→ Task requirements
Of the records that follow, copy only the lines from the line containing "due date: 2024-04-17 -> 2024-04-01" to the line containing "total: 15623.85 -> 15084.72", both included, exactly as written.

→ Information provided
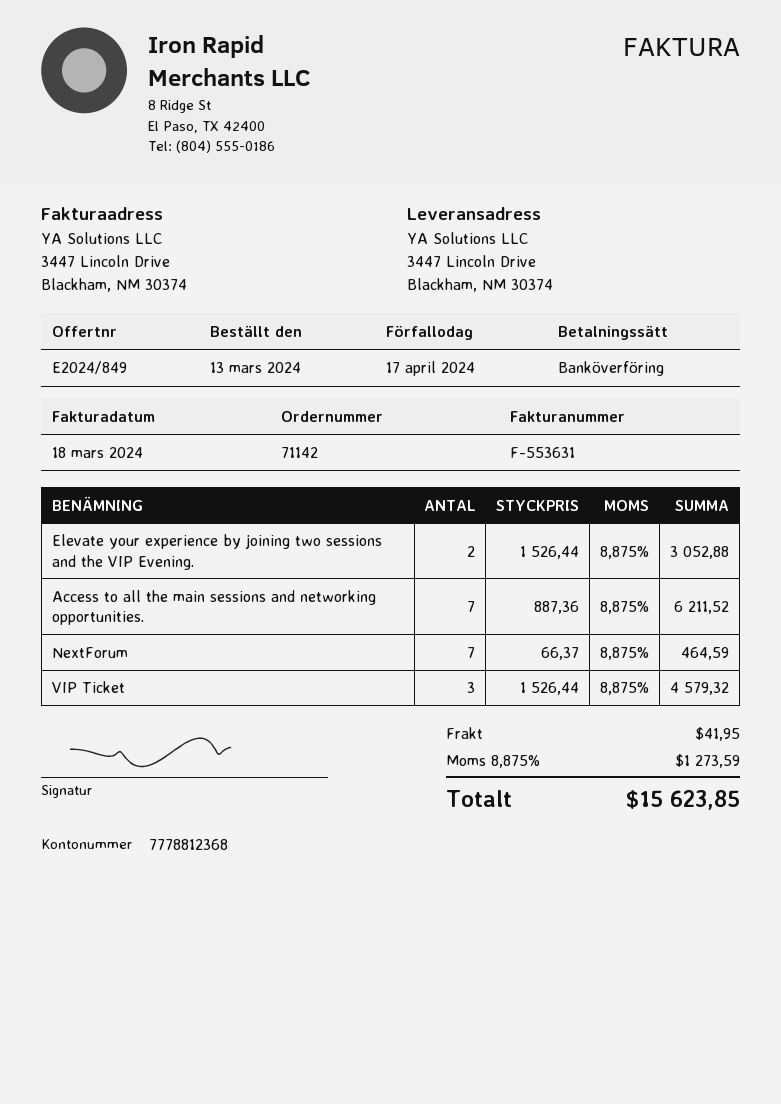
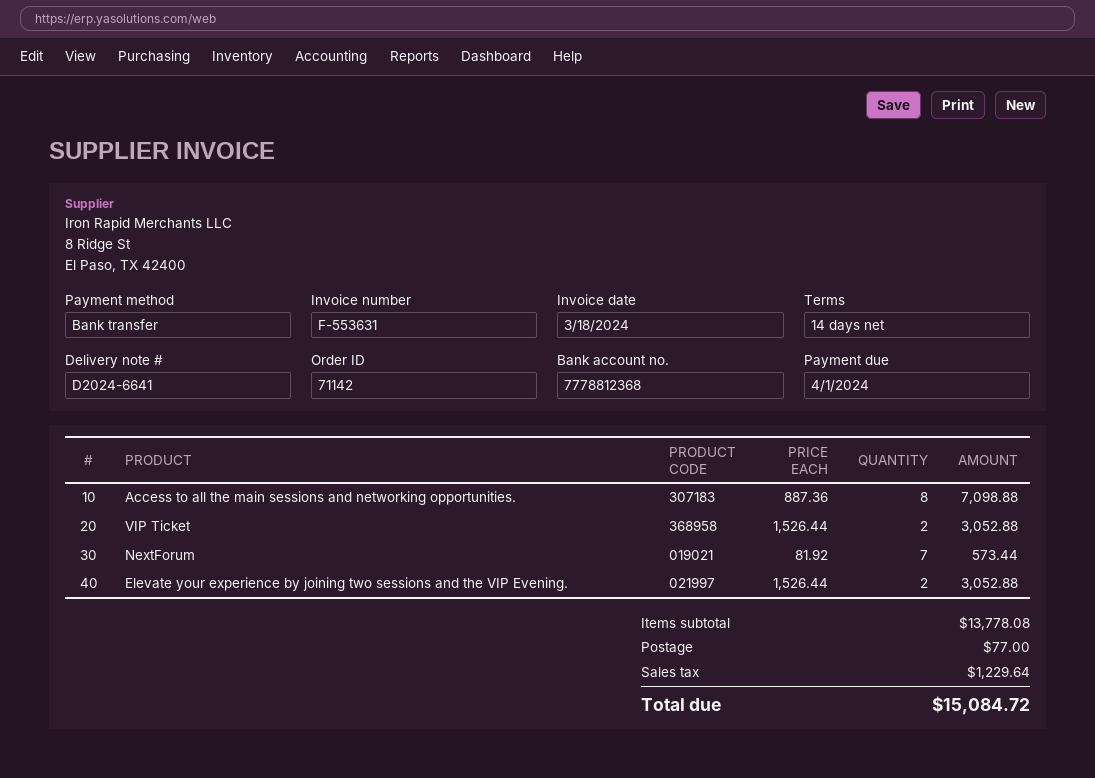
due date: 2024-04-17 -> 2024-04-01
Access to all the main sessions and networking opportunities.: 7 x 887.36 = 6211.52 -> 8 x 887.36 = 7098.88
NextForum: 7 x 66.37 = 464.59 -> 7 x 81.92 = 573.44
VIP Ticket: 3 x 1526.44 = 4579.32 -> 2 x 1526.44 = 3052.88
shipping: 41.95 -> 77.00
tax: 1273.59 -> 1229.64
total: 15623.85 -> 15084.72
--
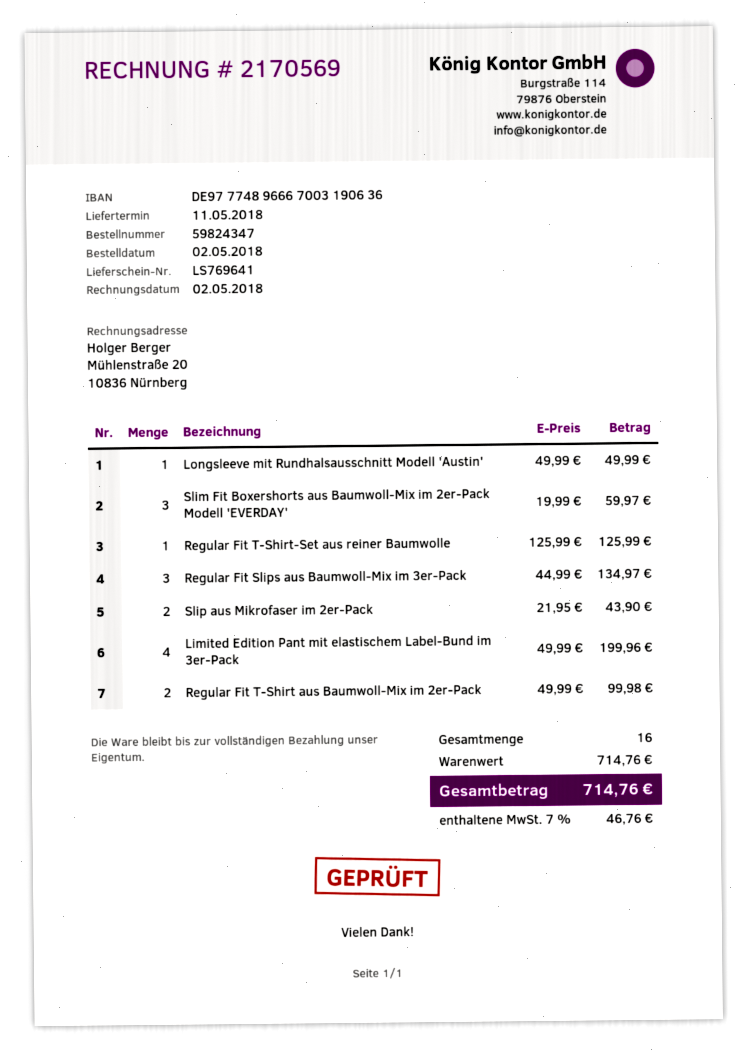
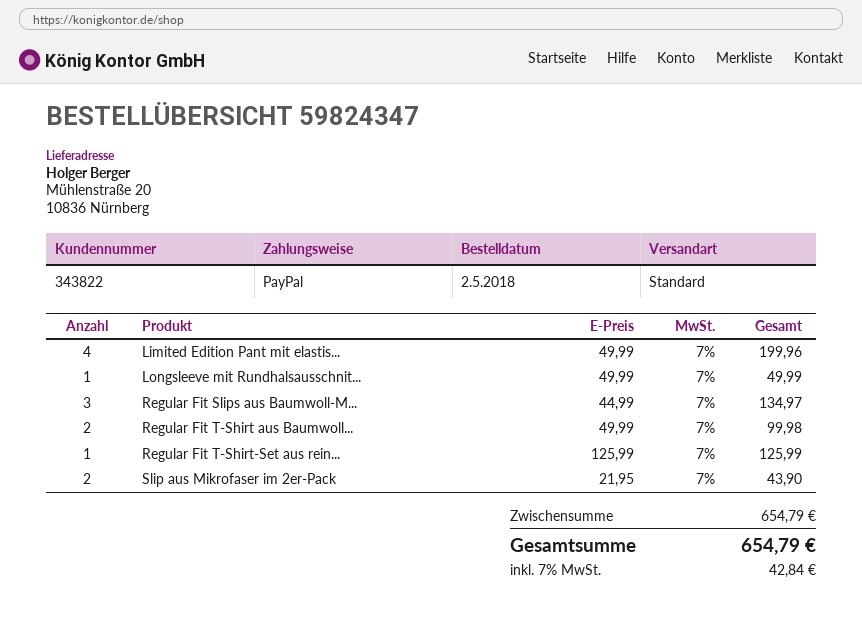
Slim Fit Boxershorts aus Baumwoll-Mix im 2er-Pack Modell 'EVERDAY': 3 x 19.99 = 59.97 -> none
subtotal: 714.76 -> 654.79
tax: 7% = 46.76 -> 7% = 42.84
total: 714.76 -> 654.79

→ Solution below
due date: 2024-04-17 -> 2024-04-01
Access to all the main sessions and networking opportunities.: 7 x 887.36 = 6211.52 -> 8 x 887.36 = 7098.88
NextForum: 7 x 66.37 = 464.59 -> 7 x 81.92 = 573.44
VIP Ticket: 3 x 1526.44 = 4579.32 -> 2 x 1526.44 = 3052.88
shipping: 41.95 -> 77.00
tax: 1273.59 -> 1229.64
total: 15623.85 -> 15084.72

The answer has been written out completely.